JP2507349Y2 - Ski propeller - Google Patents

Description

DETAILED DESCRIPTION OF THE INVENTION [Industrial field of application] The present invention relates to a squeeze propeller for a ship.

[Conventional technology]

In the conventional squeeze propeller, as shown in the front view of FIG. 3 and the side view of FIG. 4, 1 is a propeller.
Wings, 2 are propeller bosses, 3 are leading edges of propeller wings, 4
Is the trailing edge of the propeller blade, 5 is the back surface of the propeller blade,
Reference numeral 6 indicates the facet of the propeller blade, 7 indicates the point where stress concentration occurs, T indicates the thrust acting on the propeller blade, and F indicates the centrifugal force acting on the blade tip.

[Problems to be solved by the device]

In this type of propeller, as shown in FIG. 3, when the skew angle is 25 degrees or more, the blade trailing edge 4 becomes concave, and the thrust T acting on the propeller blade 1 causes the trailing edge of the 0.4 to 0.6 radial position. Stress concentration is likely to occur on the face surface of.

For this reason, in a normal skied propeller, the entire propeller blade 1 is inclined forward, that is, a forward rake is often adopted. By adding a rake to the front, the bending moment F × due to the centrifugal force F at the blade tip
With respect to the stress concentration point 7, d is opposite to the bending moment due to the thrust T, and the stress concentration is relaxed.

[Problems to be solved by the invention] However, in conventional squeeze propellers, it is common to have a constant rake angle in the radial direction. Since corners cannot be used, stress concentration tends to occur on the trailing edge face surface at the 0.4 to 0.6 radius position.

Therefore, in order to prevent this, conventionally, the blade thickness at the 0.4 to 0.6 radius position is locally increased, or the blade thickness at the trailing edge is increased, but for that reason, the propeller weight is increased. However, the propeller efficiency will decrease.

The present invention has been proposed in view of such circumstances,
The purpose is to provide a lightweight and highly efficient economical squid propeller.

[Means for solving the problem]

Therefore, in the present invention, in the skewed propeller, all the propeller blades are raked backward on the blade root side of the propeller blades, raked forward on the tip side, and the skew line is winged on the blade root side. The feature is that it is oriented toward the leading edge and toward the trailing edge of the blade on the tip side.

[Action]

According to such a configuration, since the rake angle is set to the front side at the radial position outside the blade, the distance d from the action point of the centrifugal force F to the stress concentration point 7 becomes large, and the bending due to the thrust T occurs. Bending moment in the direction opposite to the moment increases, and stress concentration can be prevented.

〔Example〕

An embodiment of the present invention will be described with reference to the drawings. FIG. 1 is a partial front view thereof, and FIG. 2 is a side view of FIG.
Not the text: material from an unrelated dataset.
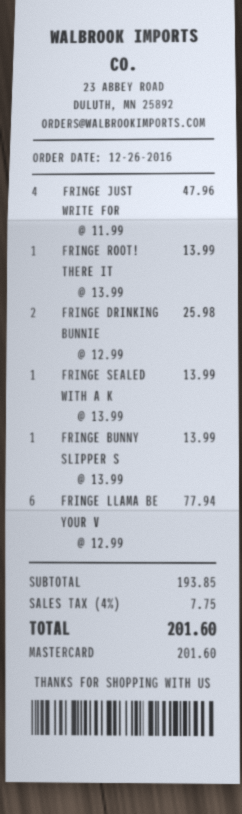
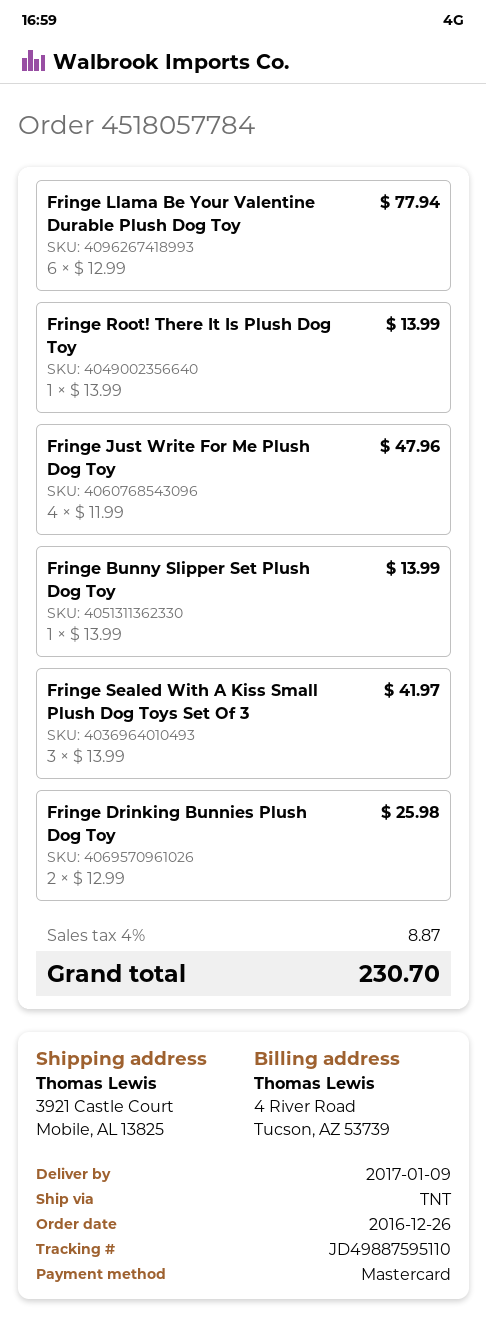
FRINGE SEALED WITH A K: 1 x 13.99 = 13.99 -> 3 x 13.99 = 41.97
tax: 4% = 7.75 -> 4% = 8.87
total: 201.60 -> 230.70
In the above figure, the same reference numerals as in FIGS. 3 to 4 indicate the same members as in the figures, and the line connecting the midpoints of the leading edge 3 and the trailing edge 4 in the radial direction is called the skew line. The difference between the maximum value and the minimum value of the angle formed by the straight line connecting the skew line and the propeller axis with the propeller bus is called the skew angle. When the skew angle exceeds a certain value (25 degrees or more), the trailing edge 4 of the propeller blade 1 has a concave shape.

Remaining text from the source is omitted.